= Chiung-Yu Huang =

Taiwanese-American biostatistician

Chiung-Yu Huang (黃瓊玉) is a Taiwanese-American biostatistician whose research focuses on statistical methodology for testing the efficacy of vaccines, including survival analysis, competing risks, and recurrent event analysis. She is a professor in the Department of Epidemiology & Biostatistics at the University of California, San Francisco.

==Education and career==
Huang studied mathematics as an undergraduate at National Tsing Hua University, earning a bachelor's degree in 1994 and a master's degree in 1996. She then went to Johns Hopkins University for graduate study in biostatistics, and completed her Ph.D. in 2002. Her dissertation, Modeling and Estimation for Recurrent Event Data with Dependent Censoring, was supervised by Mei-Cheng Wang.

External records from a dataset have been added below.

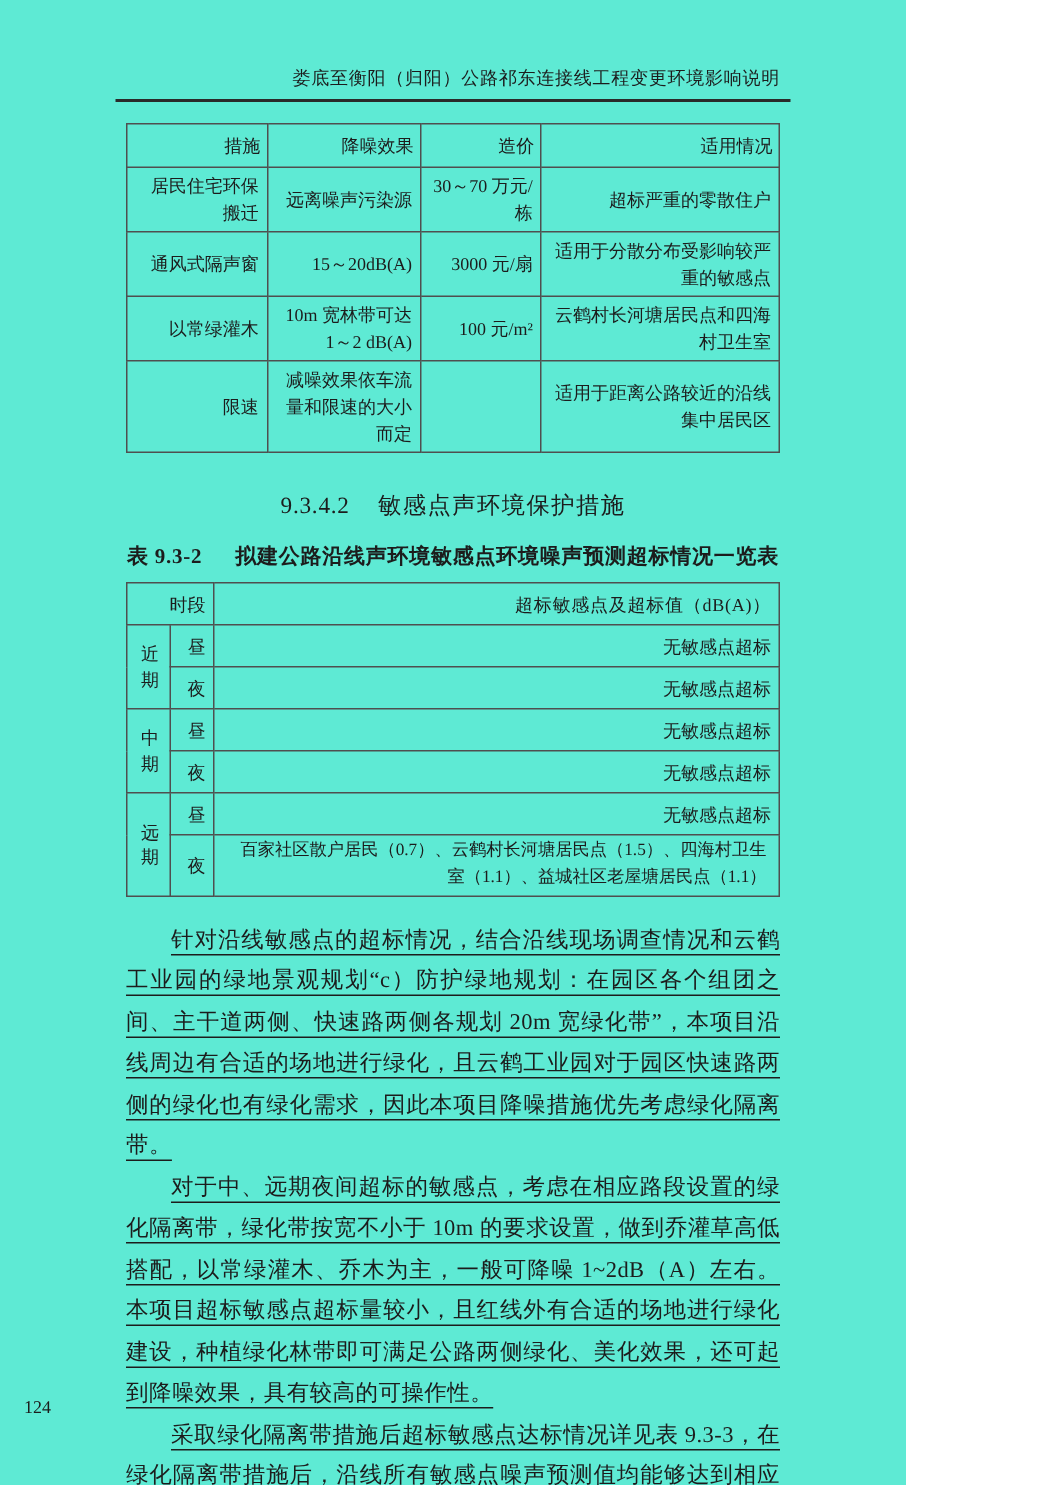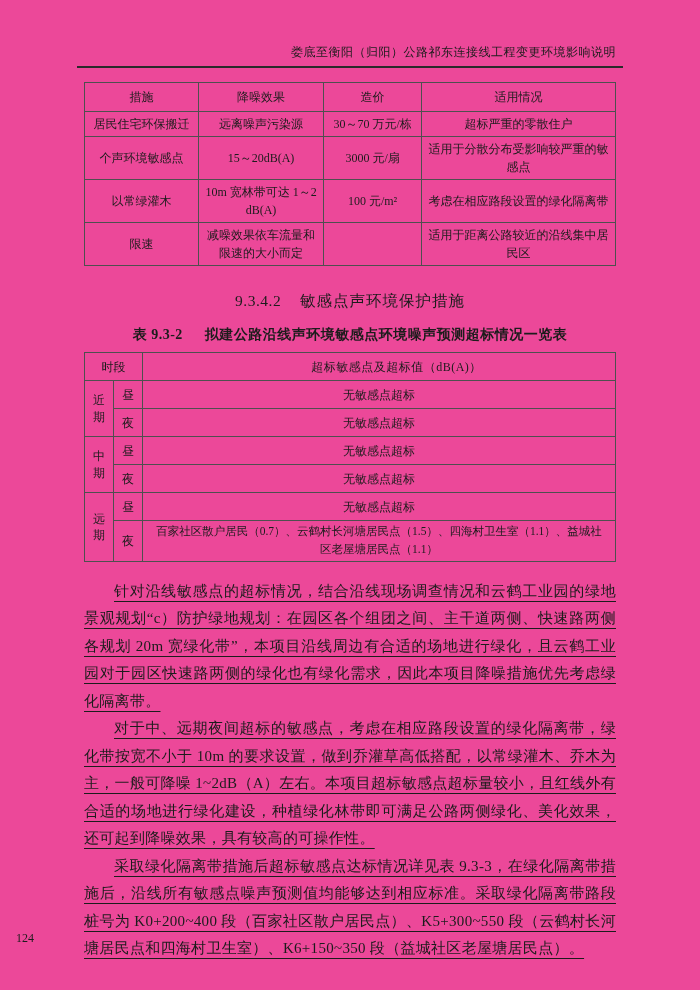--- a/index.html
+++ b/index.html
@@ -5,10 +5,10 @@
   html,body{margin:0;padding:0;background:#ffffff;}
   .page{
     position:relative;
-    width:700px;height:990px;
+    width:604px;height:990px;
     box-sizing:border-box;
     padding:44px 84px 0 84px;
-    background:#ec4899;
+    background:#5eead4;
     font-family:"Liberation Serif","DejaVu Serif",serif;
     color:#1c1c1c;
     overflow:hidden;

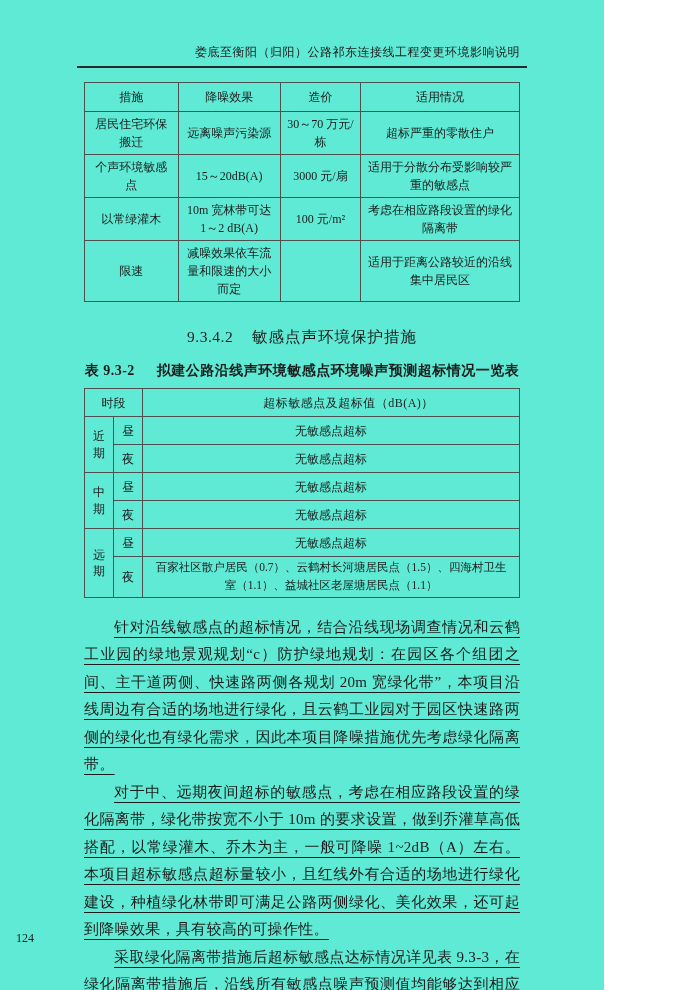--- a/index.html
+++ b/index.html
@@ -30,7 +30,7 @@
   th,td{
     border:1px solid #4f4f4f;
     font-weight:normal;
-    text-align:center;
+    text-align:right;
     vertical-align:middle;
     padding:3px 5px;
     font-size:12px;

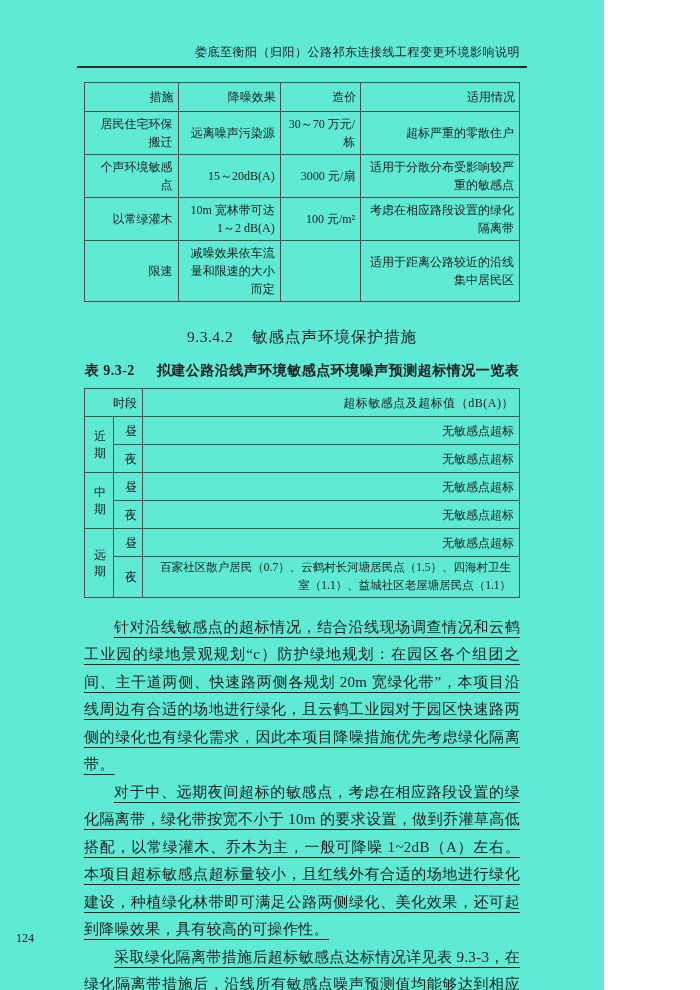--- a/index.html
+++ b/index.html
@@ -127,7 +127,7 @@
         <td>超标严重的零散住户</td>
       </tr>
       <tr>
-        <td>个声环境敏感点</td>
+        <td>通风式隔声窗</td>
         <td>15～20dB(A)</td>
         <td>3000 元/扇</td>
         <td>适用于分散分布受影响较严重的敏感点</td>

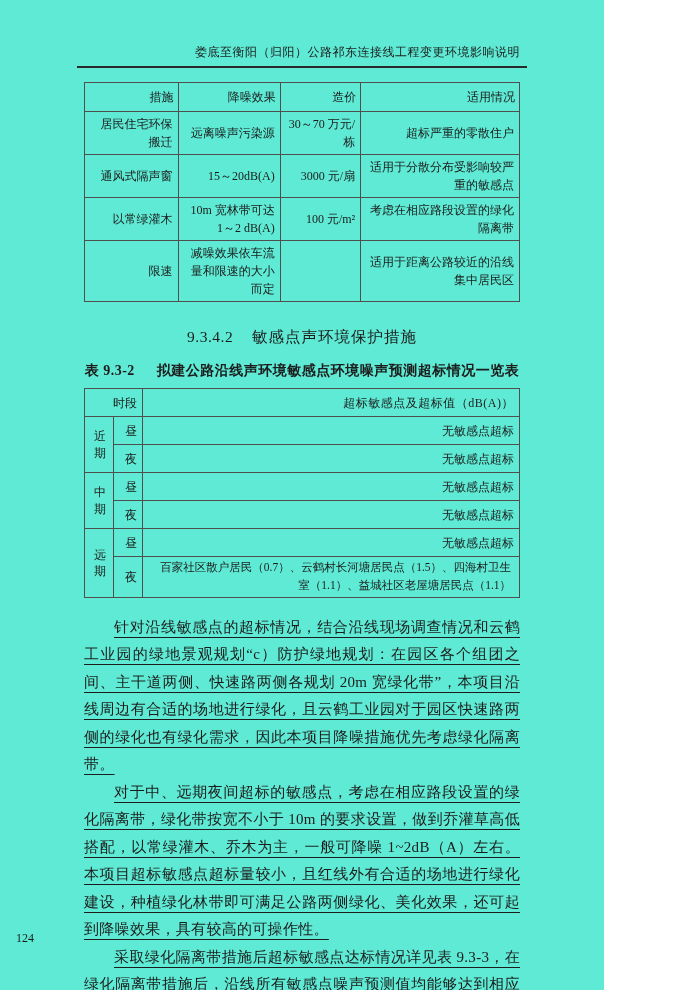--- a/index.html
+++ b/index.html
@@ -136,7 +136,7 @@
         <td>以常绿灌木</td>
         <td>10m 宽林带可达 1～2 dB(A)</td>
         <td>100 元/m²</td>
-        <td>考虑在相应路段设置的绿化隔离带</td>
+        <td>云鹤村长河塘居民点和四海村卫生室</td>
       </tr>
       <tr>
         <td>限速</td>

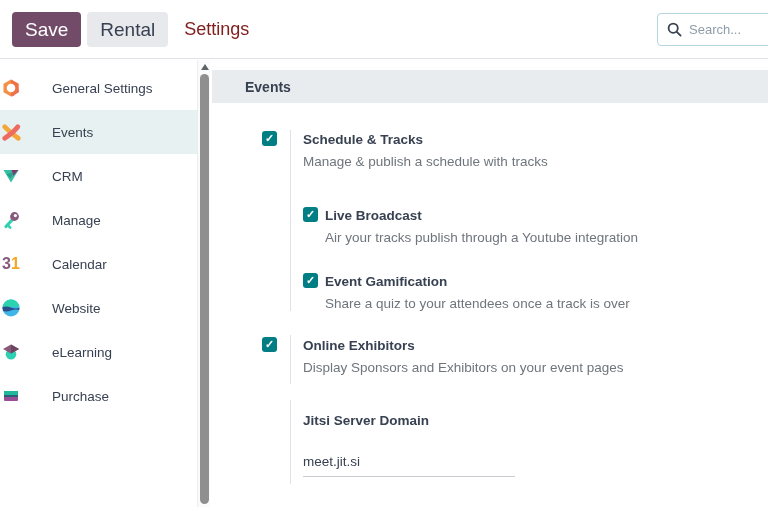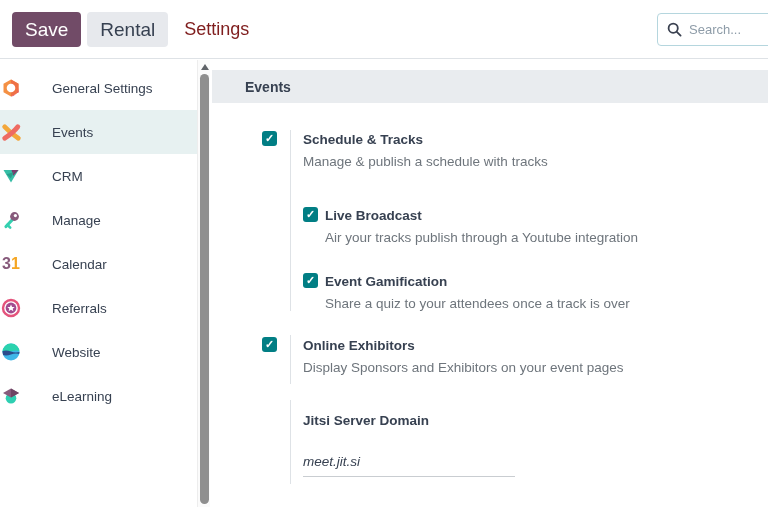--- a/index.html
+++ b/index.html
@@ -136,16 +136,6 @@
       <span>Calendar</span>
     </div>
 
-    <div class="side-item">
-      <span class="side-icon">
-        <svg width="20" height="20" viewBox="0 0 20 20">
-          <circle cx="10" cy="10" r="8" fill="#fff" stroke="#E4537C" stroke-width="2.4"></circle>
-          <circle cx="10" cy="10" r="5.4" fill="#A24B8F"></circle>
-          <path d="M10 6.4 L11.1 8.9 L13.7 9 L11.7 10.7 L12.4 13.3 L10 11.8 L7.6 13.3 L8.3 10.7 L6.3 9 L8.9 8.9 Z" fill="#fff"></path>
-        </svg>
-      </span>
-      <span>Referrals</span>
-    </div>
 
     <div class="side-item">
       <span class="side-icon">

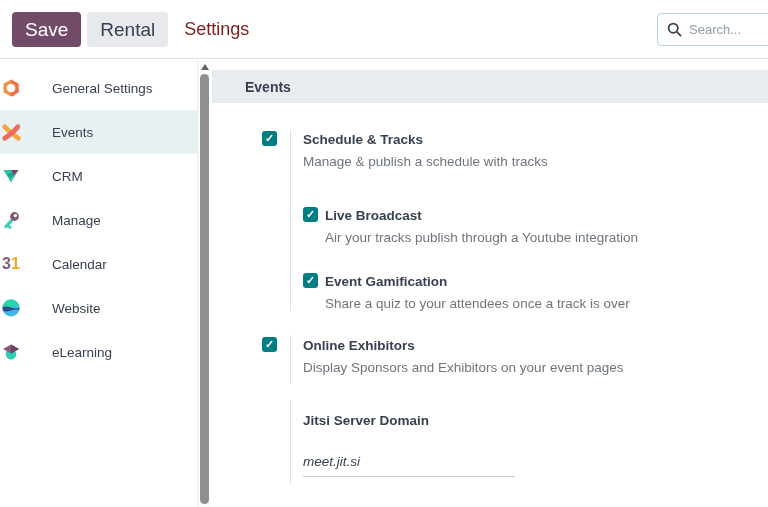--- a/index.html
+++ b/index.html
@@ -166,6 +166,16 @@
       <span>eLearning</span>
     </div>
 
+    <div class="side-item">
+      <span class="side-icon">
+        <svg width="20" height="20" viewBox="0 0 20 20">
+          <rect x="3" y="5" width="14" height="10" rx="1" fill="#9A4D97"></rect>
+          <rect x="3" y="5" width="14" height="4.5" fill="#21B79B"></rect>
+          <rect x="3" y="9" width="14" height="2" fill="#2C5F75"></rect>
+        </svg>
+      </span>
+      <span>Purchase</span>
+    </div>
   </div>
 
   <div class="side-scroll">

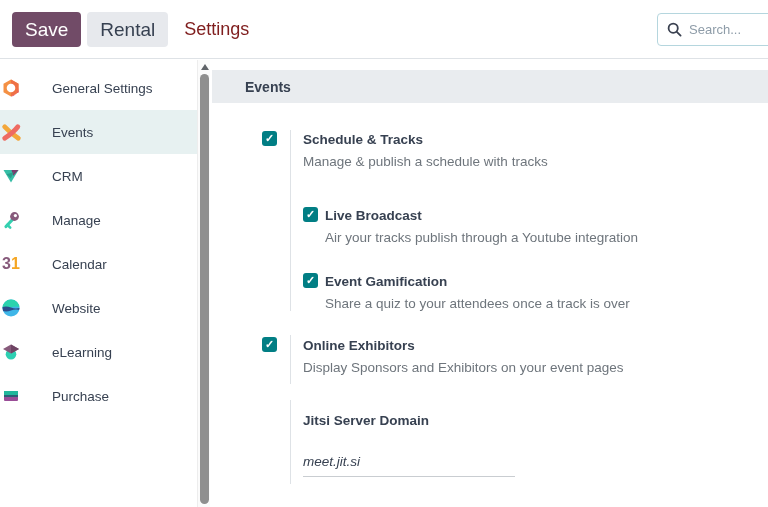--- a/index.html
+++ b/index.html
@@ -208,7 +208,7 @@
 
     <div class="vline" style="left:80px; top:340px; height:84px;"></div>
     <div class="field-label" style="left:93px; top:353px;">Jitsi Server Domain</div>
-    <input class="field-input" style="left: 93px; top: 394px; font-style: italic;" type="text" value="meet.jit.si">
+    <input class="field-input" style="left: 93px; top: 394px;" type="text" value="meet.jit.si">
   </div>
 
 </div>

She became an assistant professor in the University of Minnesota School of Public Health, but in 2004 left academia to work as a statistician at the National Institute of Allergy and Infectious Diseases. She returned to Johns Hopkins University as an associate professor in the Sidney Kimmel Comprehensive Cancer Center in 2013, also taking an affiliation in the Johns Hopkins Department of Biostatistics. She moved to the University of California, San Francisco in 2017, where she is also a member of the UCSF Helen Diller Family Comprehensive Cancer Center. She retains an adjunct appointment at the Johns Hopkins University School of Medicine.

==Recognition==
In 2017, the National Tainan Girls' Senior High School recognized Huang as a distinguished alumna. She is a Fellow of the American Statistical Association, elected in 2018. She was Y.S. Chow Distinguished Lecturer of the Chinese Institute of Probability and Statistics in 2022. In 2025, she was named a Fellow of the Institute of Mathematical Statistics, "for outstanding contributions to statistical methodology, especially in survival analysis, longitudinal data analysis, recurrent event analysis, panel count data analysis, biased sampling, and the evaluation of vaccine efficacy trials; for excellent service to the profession through mentoring and editorial efforts".